Portrait of John St Loe Strachey

John Strachey on why Socialism harms the poor instead of helping them (1894)

Found in: A Plea for Liberty: An Argument against Socialism and Socialistic Legislation (LF ed.)

The English journalist and newspaper proprietor John Strachey (1860–1927) argued that the best way to improve the condition of the poor is to increase the total amount of wealth in the world, not just to redistribute the wealth which already exists:

Socialism & Interventionism

I will end by giving what I believe to be the plain reasons why plain men should not be Socialists. It is not because Socialists are innovators or agitators or preach things contrary to the Book of Daniel, or are this, that, or the other, but simply and solely because Socialism is nonsense. Let me try then to put my reasons for not being a Socialist in the simplest possible form—the form which is patronizingly called suitable for children and uneducated persons, but which in reality is the form in which everyone reasons out a subject in his own mind.

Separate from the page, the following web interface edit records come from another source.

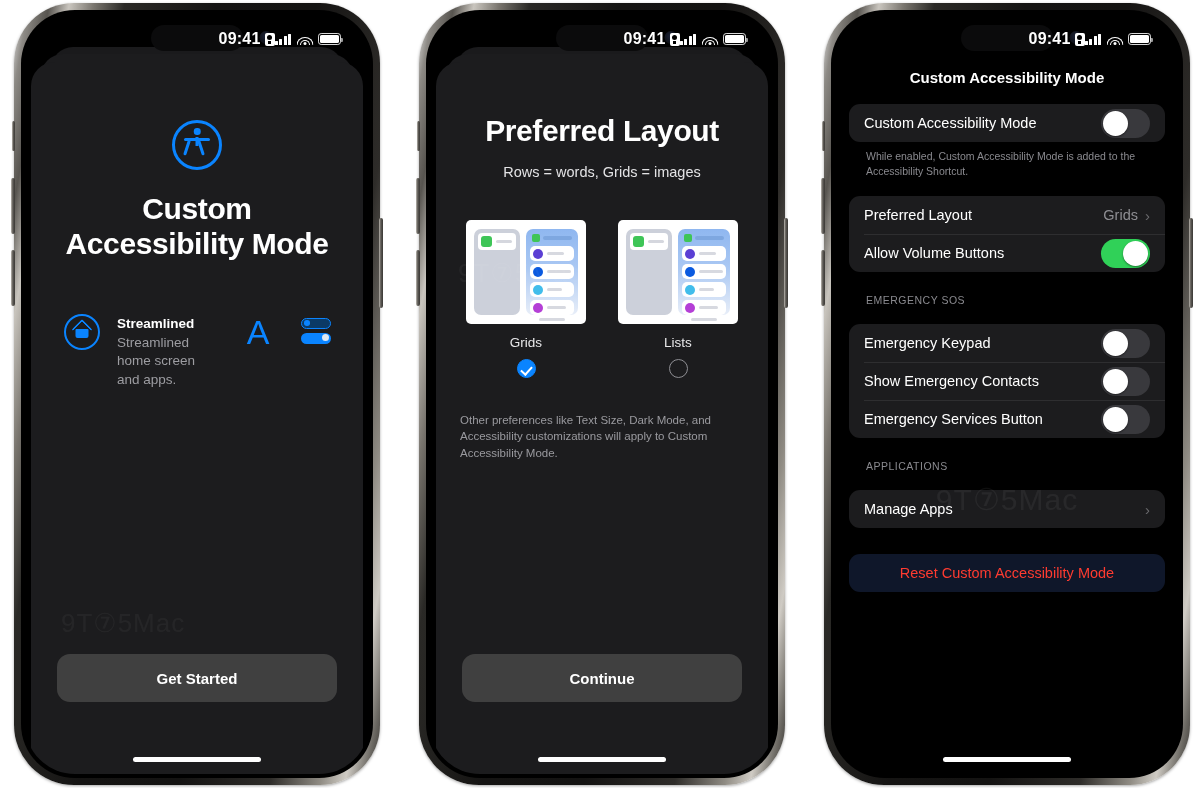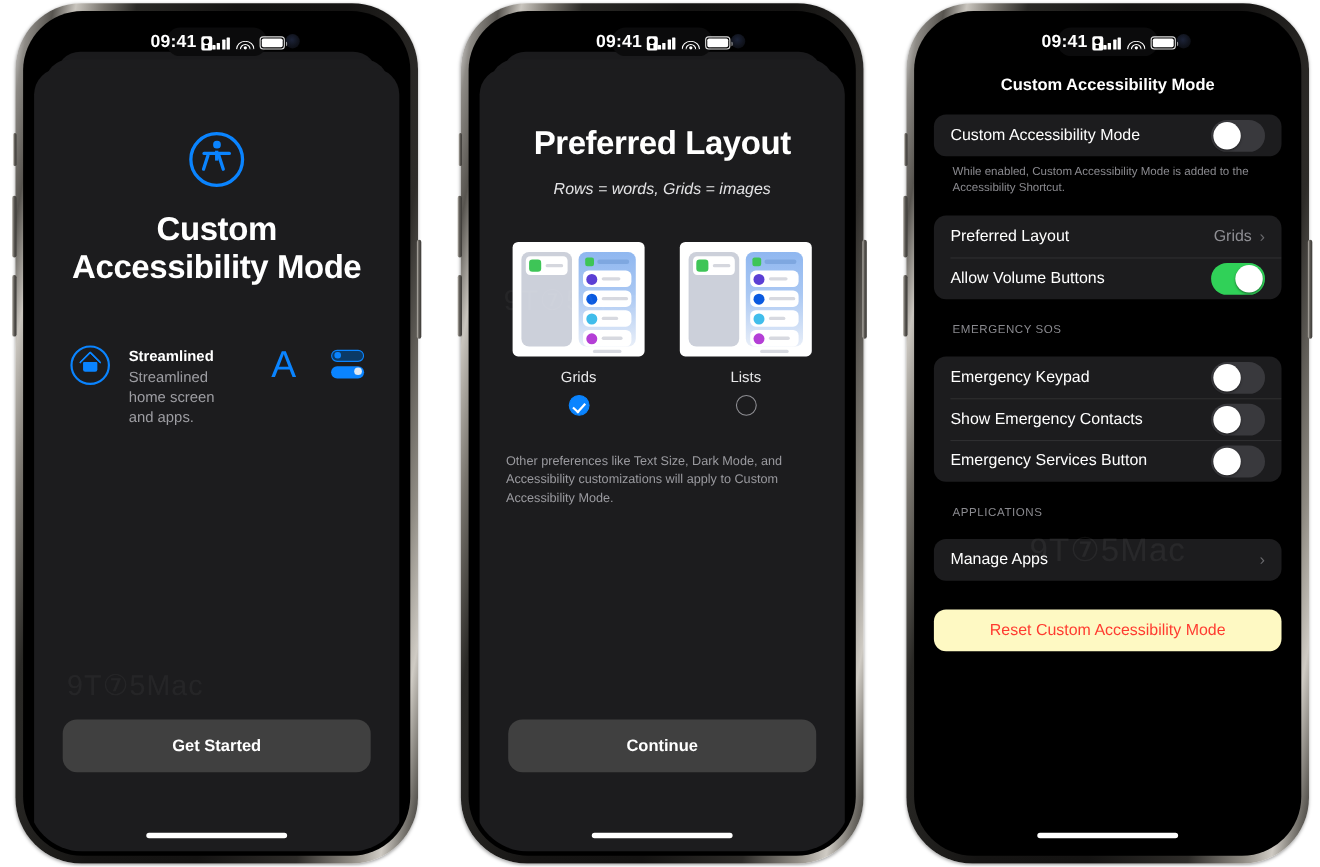--- a/index.html
+++ b/index.html
@@ -41,7 +41,7 @@
   
   .statusbar{
     position:absolute;top:0;left:0;right:0;height:50px;
-    display:flex;align-items:center;justify-content:center;
+    display:flex;align-items:center;justify-content:flex-end;
     padding:0 28px 0 30px;box-sizing:border-box;
     color:#fff;font-size:16px;font-weight:bold;letter-spacing:.2px;
     z-index:30;

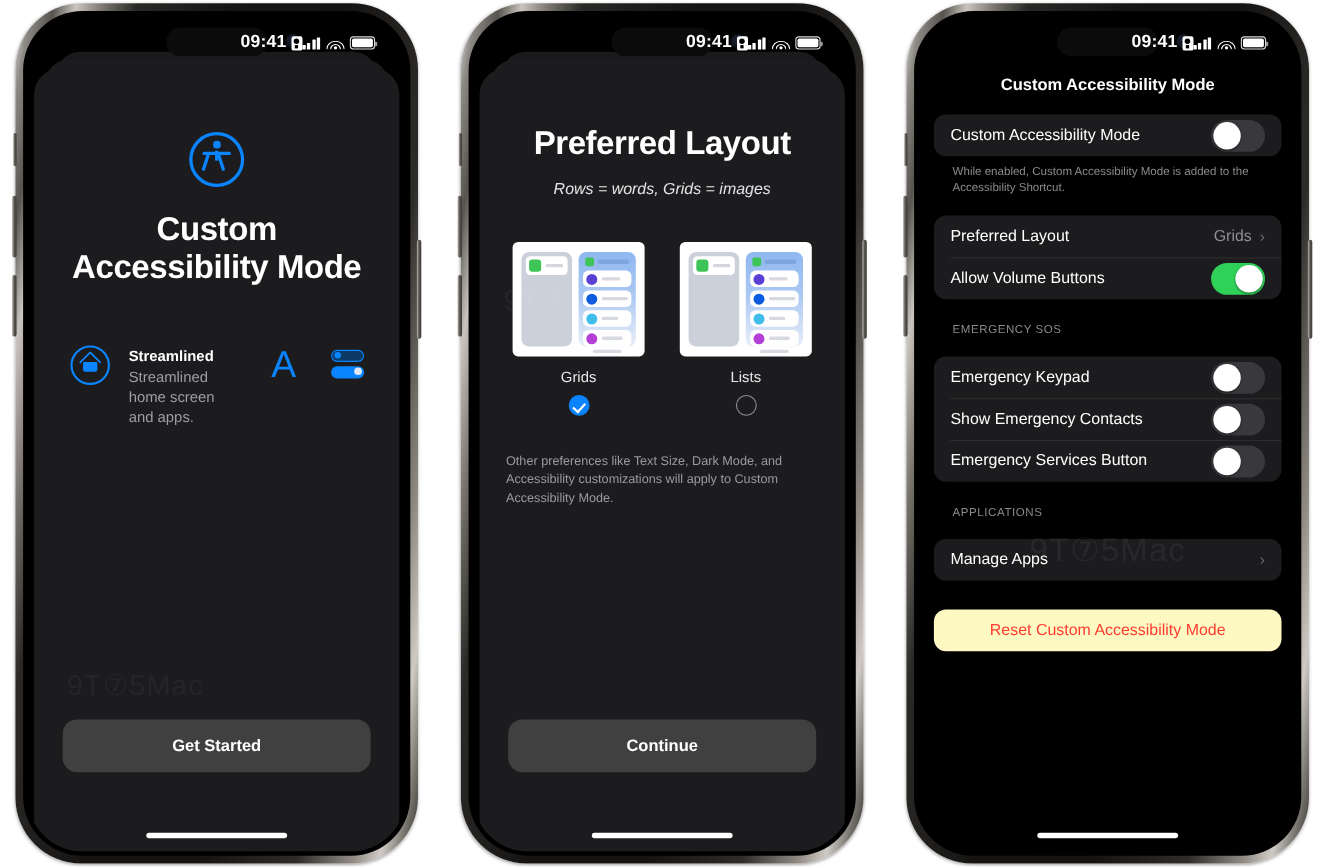--- a/index.html
+++ b/index.html
@@ -145,7 +145,7 @@
   
   .p2-body{position:absolute;inset:0;padding:0 22px;box-sizing:border-box;}
   .p2-title{margin-top:52px;text-align:center;color:#fff;font-size:30px;font-weight:bold;letter-spacing:-.4px;}
-  .p2-sub{margin-top:16px;text-align:center;color:#e3e3e5;font-size:14.5px;font-style:italic;}
+  .p2-sub{margin-top:16px;text-align:center;color:#e3e3e5;font-size:14.5px;}
   .choices{margin-top:40px;display:flex;justify-content:center;gap:32px;}
   .choice{width:120px;text-align:center;}
   .card{

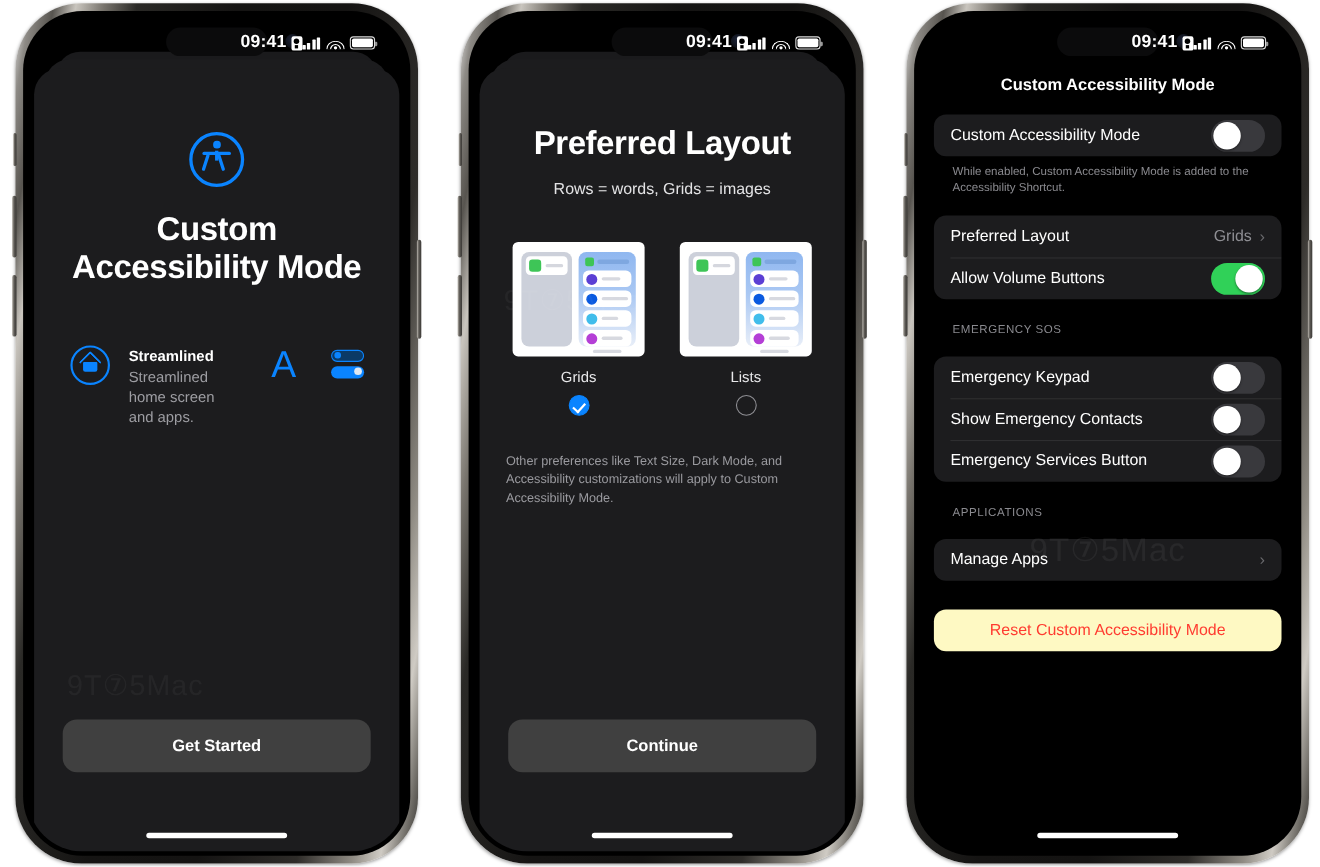--- a/index.html
+++ b/index.html
@@ -190,7 +190,7 @@
   .footnote{color:#8a8a8f;font-size:10.5px;line-height:1.4;margin:7px 17px 0 17px;}
   .grouphdr{color:#8a8a8f;font-size:10.5px;letter-spacing:.5px;margin:22px 0 6px 17px;}
   .destructive{
-    background:#fef9c3;border-radius:11px;margin-top:26px;height:38px;
+    background:#0f172a;border-radius:11px;margin-top:26px;height:38px;
     display:flex;align-items:center;justify-content:center;
     color:#ff3b30;font-size:14.5px;cursor:pointer;
   }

Should those who desire, above all things, an improvement in the condition of the labourer become Socialists? No.

Why not? Because Socialism, if carried out, would injure, instead of benefiting, the labourer.

Why would Socialism injure the labourer? For the following reason: If the condition of the working men is to be improved, that is, if they are to have more food, more room in their houses, more clothes, more firing, more of everything they desire, it is evident that there must be more of all these things in the world. That is, there must be more wealth, for these things make up wealth. But in order that there shall be more wealth, i. e. more of the things men need and desire, more must be produced. If ten men have only five loaves between them, and need one each, the only way they can be made comfortable is by getting five more. It follows, therefore, that nothing which decreases the total wealth of the world, which diminishes, that is, the corn grown, the wool clipped, the houses built, the cotton spun, or the coal dug, can improve the condition of the poor. If, then, Socialism would diminish the production of the things needed by mankind it would be injurious.

But would it diminish the wealth of the world, and so makes less to go round? Yes.